Exercise instructions: For the copy, please give all of the data again exactly and leave the pictures out.
***** Supplied material *****
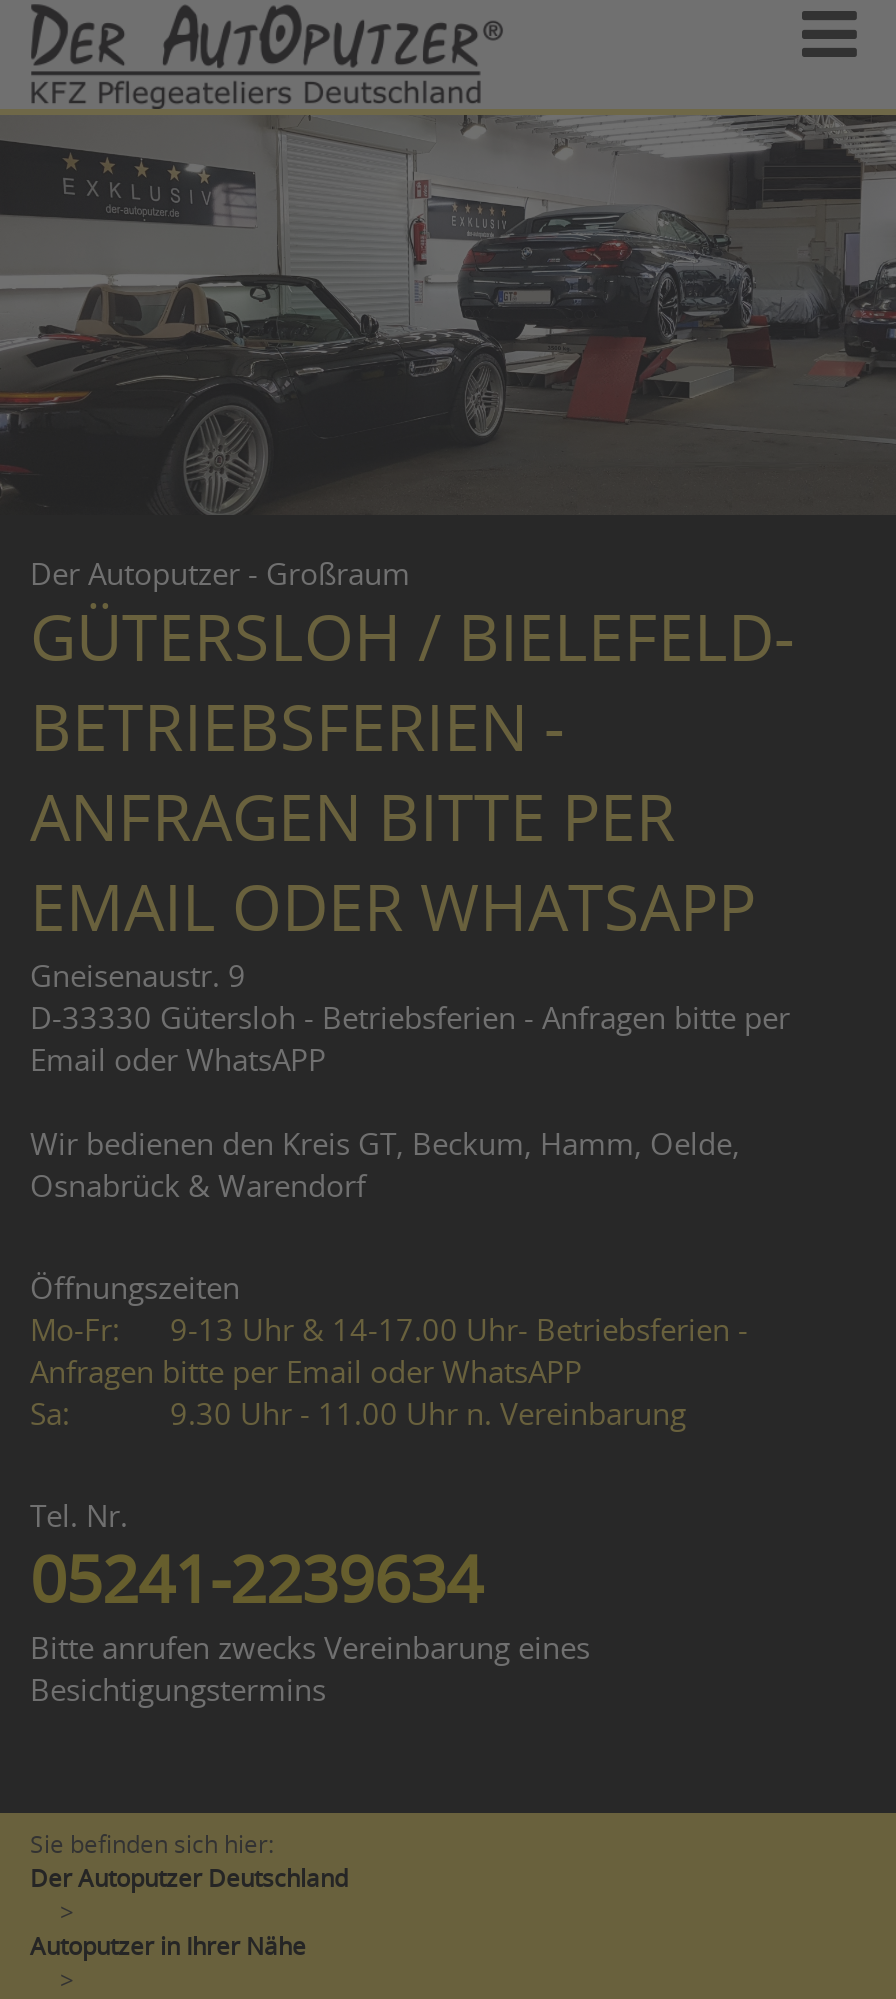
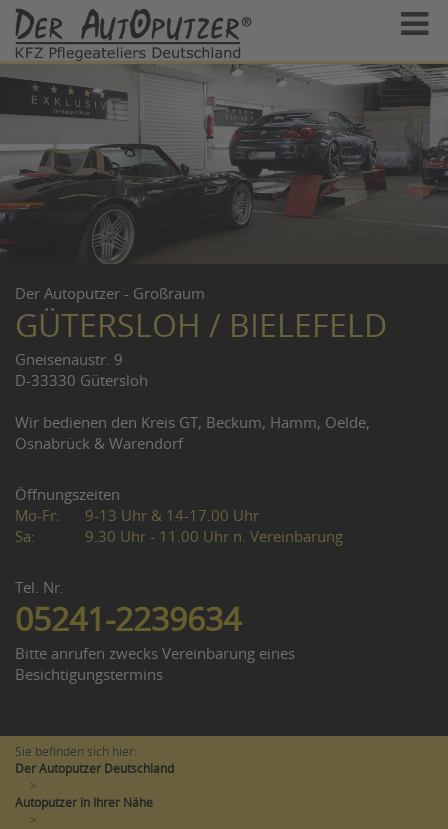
- GÜTERSLOH / BIELEFELD-
- BETRIEBSFERIEN -
- ANFRAGEN BITTE PER
- EMAIL ODER WHATSAPP
+ GÜTERSLOH / BIELEFELD

- D-33330 Gütersloh - Betriebsferien - Anfragen bitte per
- Email oder WhatsAPP
+ D-33330 Gütersloh

- 9-13 Uhr & 14-17.00 Uhr- Betriebsferien -
- Anfragen bitte per Email oder WhatsAPP
+ 9-13 Uhr & 14-17.00 Uhr
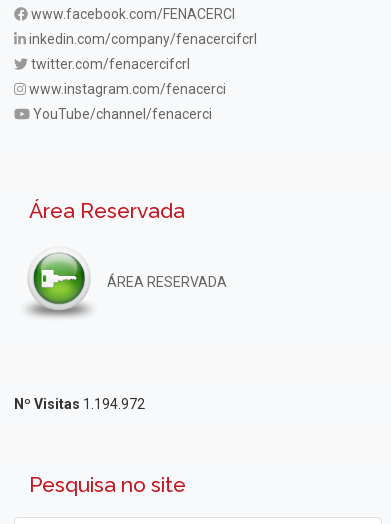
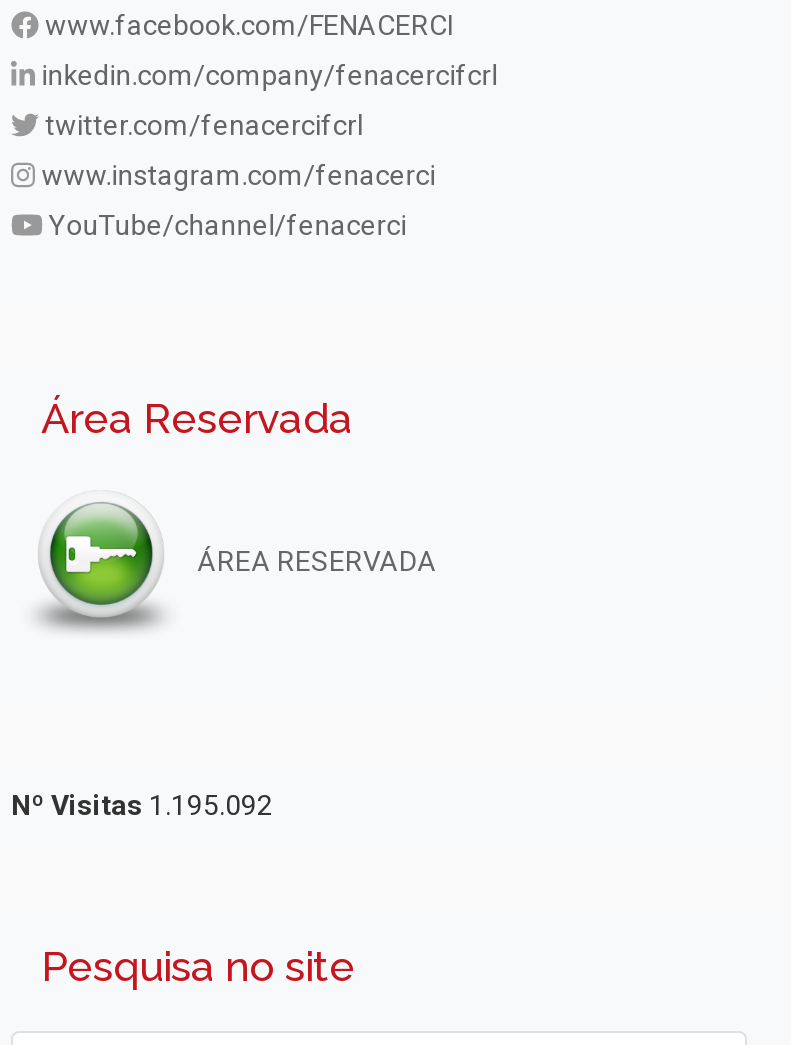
- Nº Visitas 1.194.972
+ Nº Visitas 1.195.092
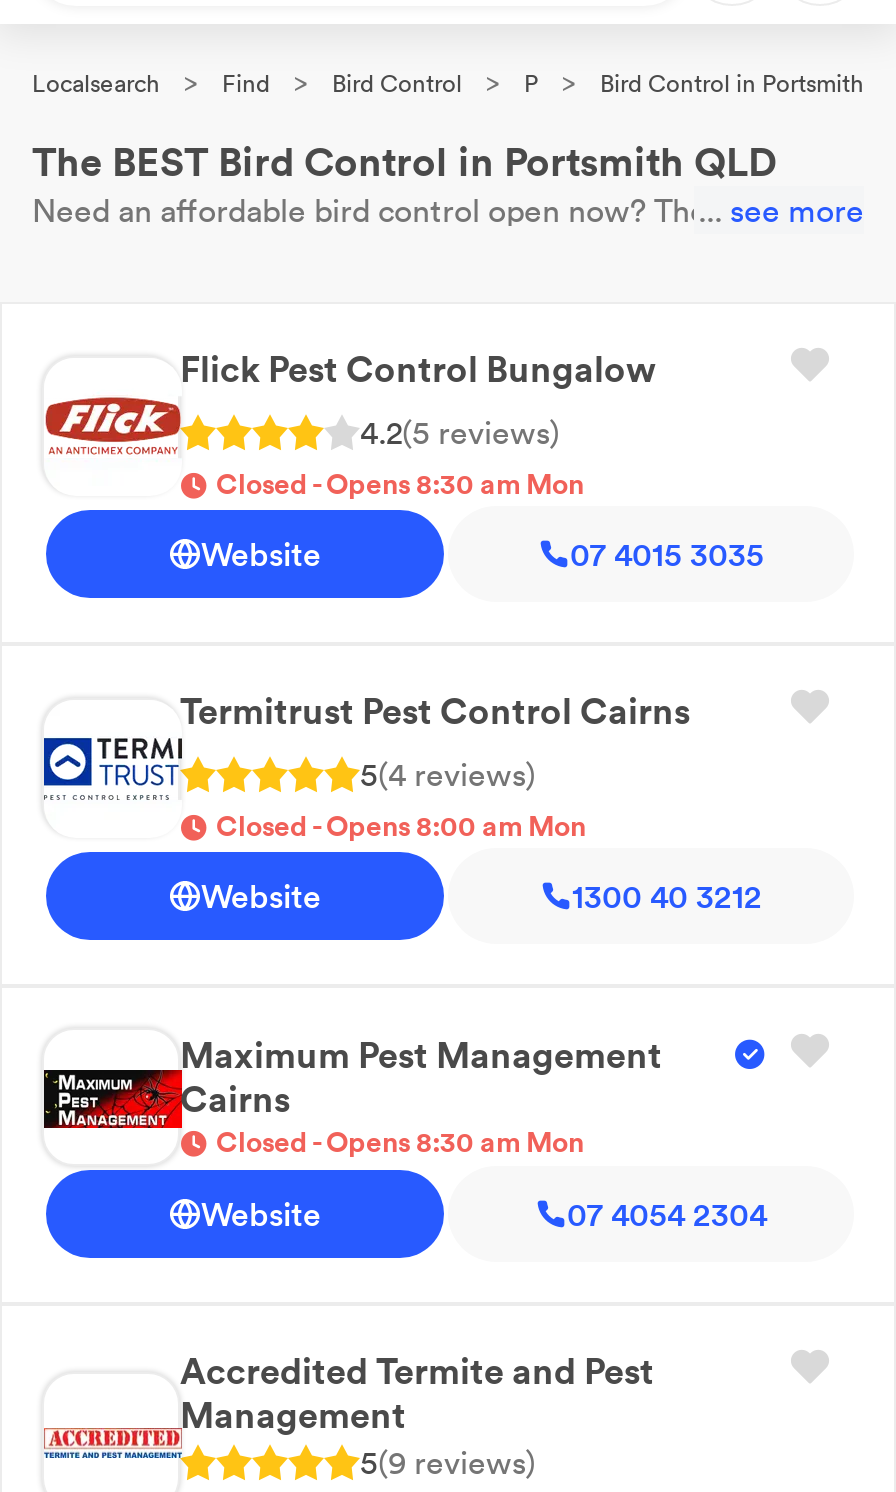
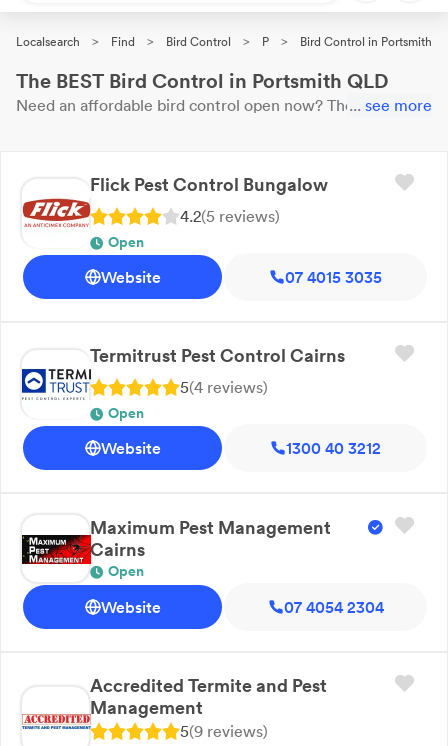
- Closed - Opens 8:30 am Mon
+ Open

- Closed - Opens 8:00 am Mon
+ Open

- Closed - Opens 8:30 am Mon
+ Open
*****
Written solution:
- GÜTERSLOH / BIELEFELD-
- BETRIEBSFERIEN -
- ANFRAGEN BITTE PER
- EMAIL ODER WHATSAPP
+ GÜTERSLOH / BIELEFELD

- D-33330 Gütersloh - Betriebsferien - Anfragen bitte per
- Email oder WhatsAPP
+ D-33330 Gütersloh

- 9-13 Uhr & 14-17.00 Uhr- Betriebsferien -
- Anfragen bitte per Email oder WhatsAPP
+ 9-13 Uhr & 14-17.00 Uhr
- Nº Visitas 1.194.972
+ Nº Visitas 1.195.092
- Closed - Opens 8:30 am Mon
+ Open

- Closed - Opens 8:00 am Mon
+ Open

- Closed - Opens 8:30 am Mon
+ Open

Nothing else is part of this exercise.